Now that the World Cup is over, San Franciscans from all walks of life are expressing relief that they can stop faking an interest in soccer.
"We try so hard to seem more global than the rest of America," said Mayor Ed Lee, tossing his FIFA World Cup hat into the blue recycling bin. "But every four years they make it so damn hard."
Local tech entrepreneur David Rogan agreed. "I have a great idea for disrupting soccer: Pick up the ball with your damn hands. But for some reason if I say that on Twitter, 50,000 South Americans flame me, so I have to pretend to be all interested, and 'like' game highlight videos.' Thank God it's over."

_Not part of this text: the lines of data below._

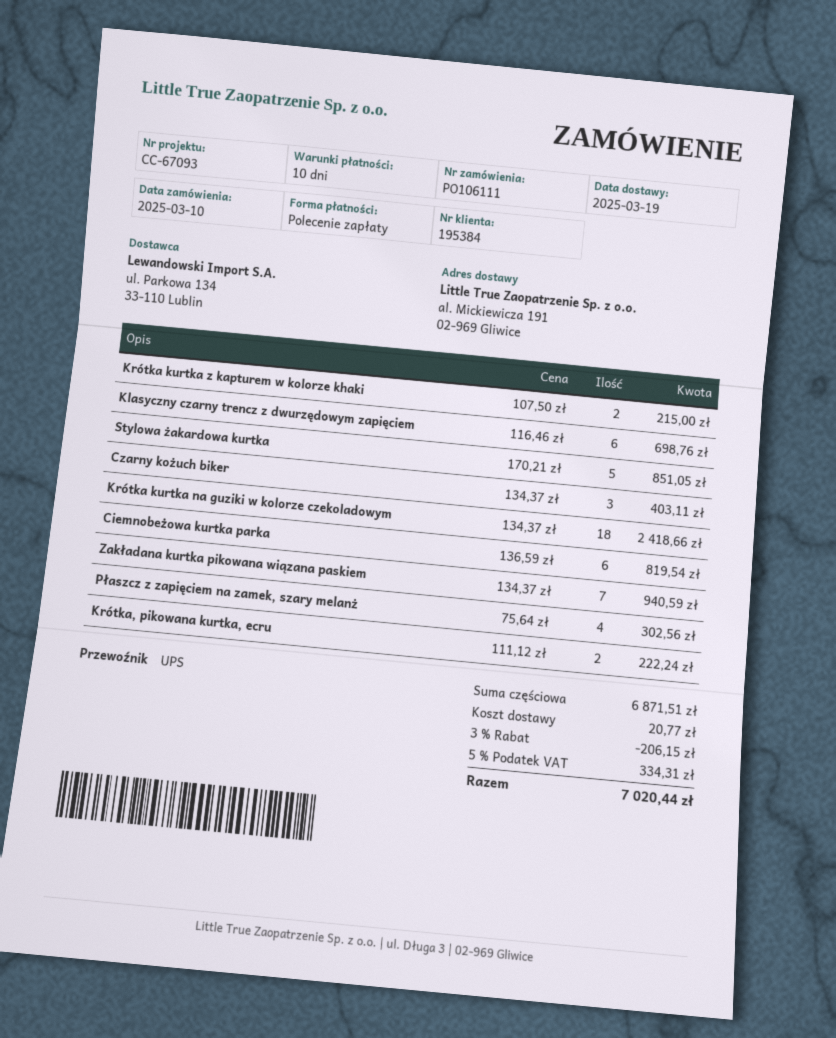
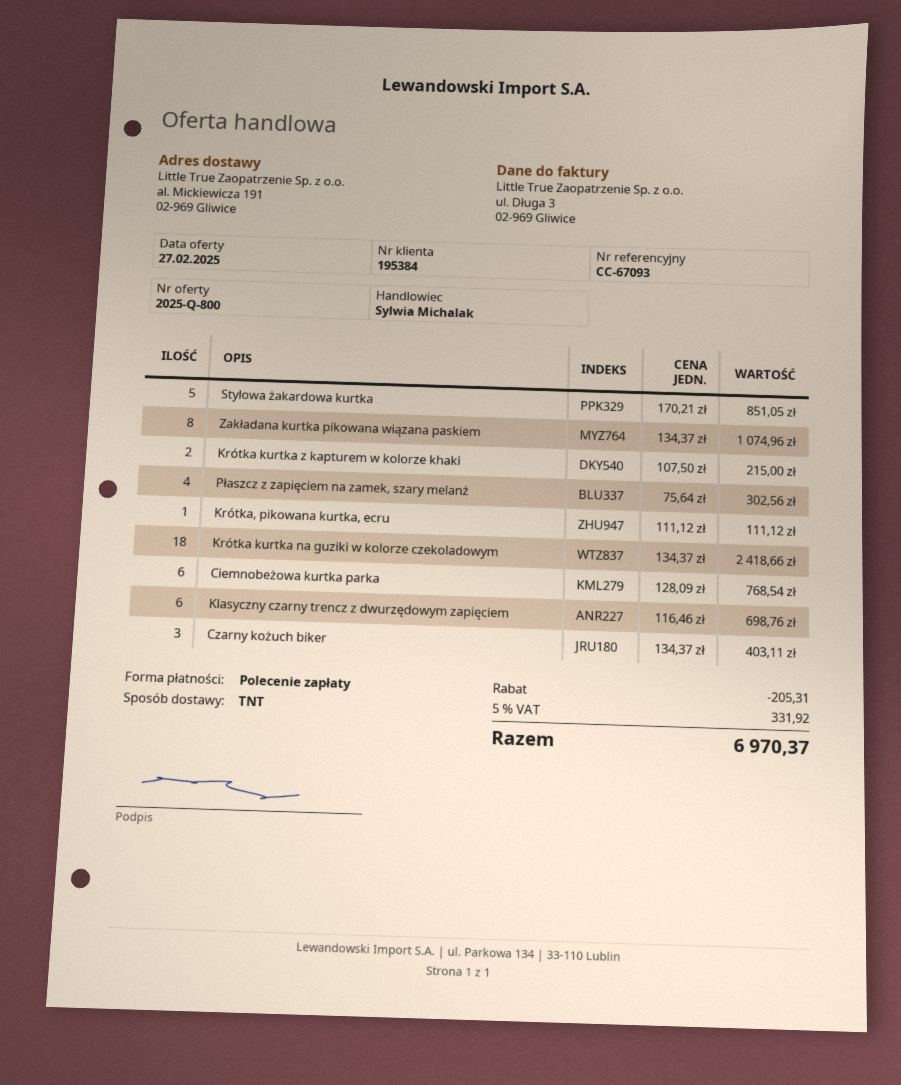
shipping method: UPS -> TNT
Ciemnobeżowa kurtka parka: 6 x 136.59 = 819.54 -> 6 x 128.09 = 768.54
Zakładana kurtka pikowana wiązana paskiem: 7 x 134.37 = 940.59 -> 8 x 134.37 = 1074.96
Krótka, pikowana kurtka, ecru: 2 x 111.12 = 222.24 -> 1 x 111.12 = 111.12
discount: 206.15 -> 205.31
shipping: 20.77 -> none
tax: 5% = 334.31 -> 5% = 331.92
total: 7020.44 -> 6970.37

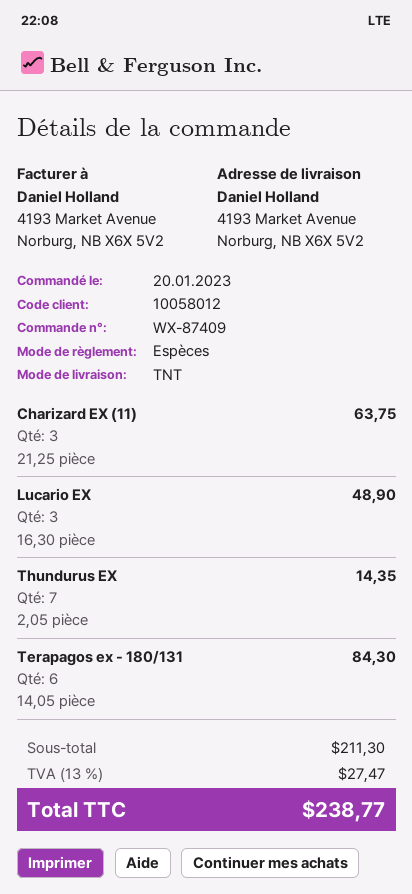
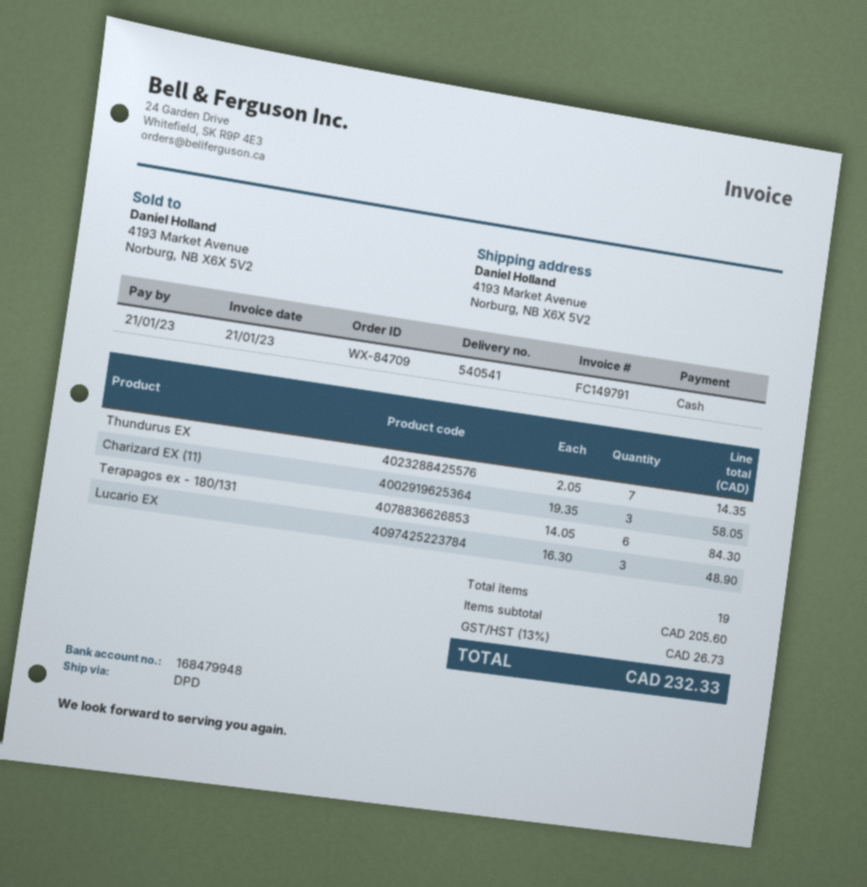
order number: WX-87409 -> WX-84709
shipping method: TNT -> DPD
Charizard EX (11): 3 x 21.25 = 63.75 -> 3 x 19.35 = 58.05
subtotal: 211.30 -> 205.60
tax: 13% = 27.47 -> 13% = 26.73
total: 238.77 -> 232.33

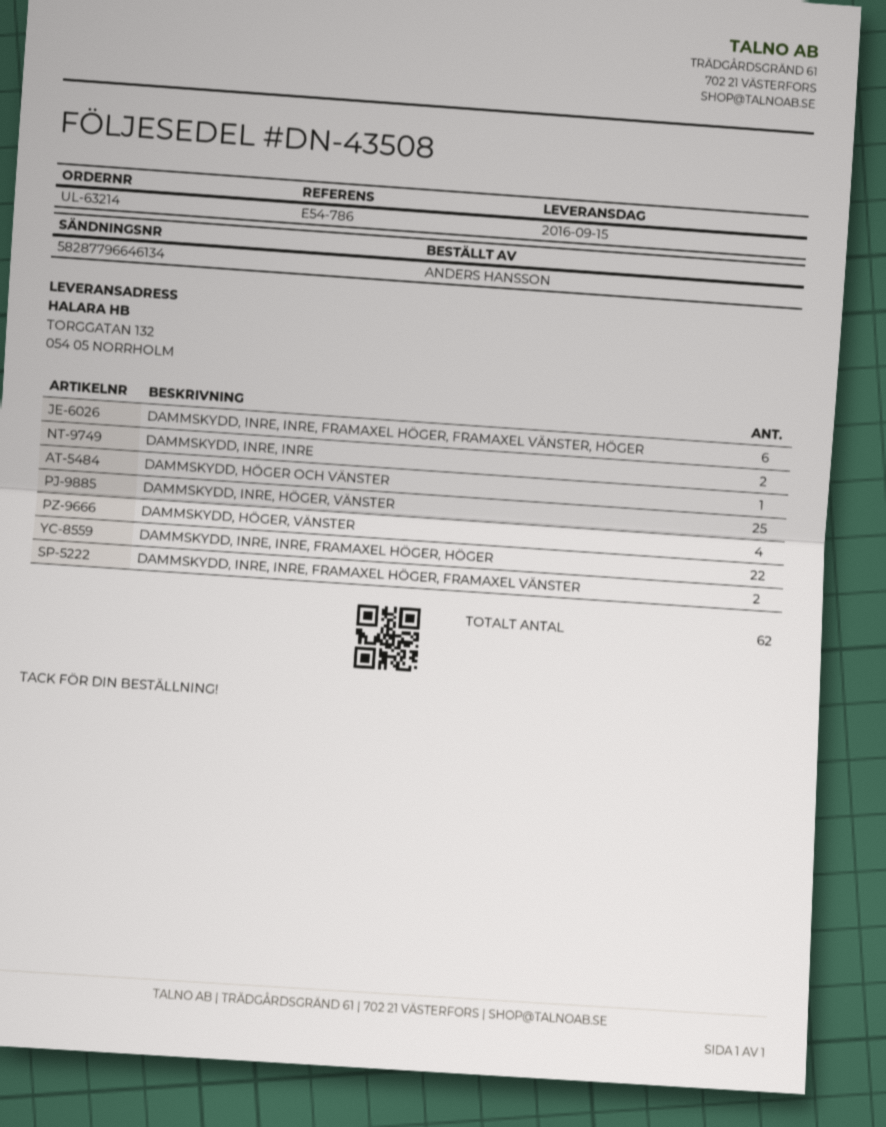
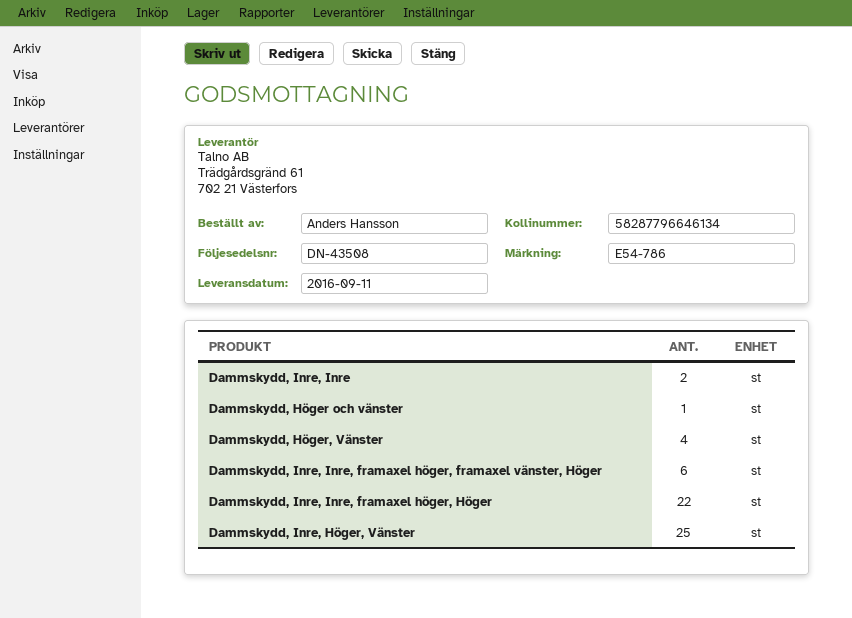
delivery date: 2016-09-15 -> 2016-09-11
DAMMSKYDD, INRE, INRE, FRAMAXEL HÖGER, FRAMAXEL VÄNSTER: 2 -> none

San Francisco Officer Gary Janning said that he was terrified to go into his local bar for weeks. "Every time I stopped inside, two countries I can't find on a map were having a match, and people expected me to know the players' names. It was horrible. I just had to fake it."
Added Janning: "I remember I once said 'Messi really cut through the Tiki-Taka offense to consistently bypass the halfbacks,' and everybody nodded. At the time I thought 'hey, I sounded smart!' but now I'm wondering: were we all faking it?"
Even the many San Francisco hipsters who normally are proud not to like sports said that the international prestige of the World Cup forced them to appear interested.
"Absolutely, I followed the World Cup," said barista Kelly Best. "For almost a month pretending to know about International Football was the only way to get laid in this town. Nobody wanted to be left out, so, we all had to go along. Since it's over now ... and it is over now, right? Isn't it? Now that Germany scored that one goal that one time? ... can someone PLEASE explain to me what 'off sides' is? Is it a bad thing?"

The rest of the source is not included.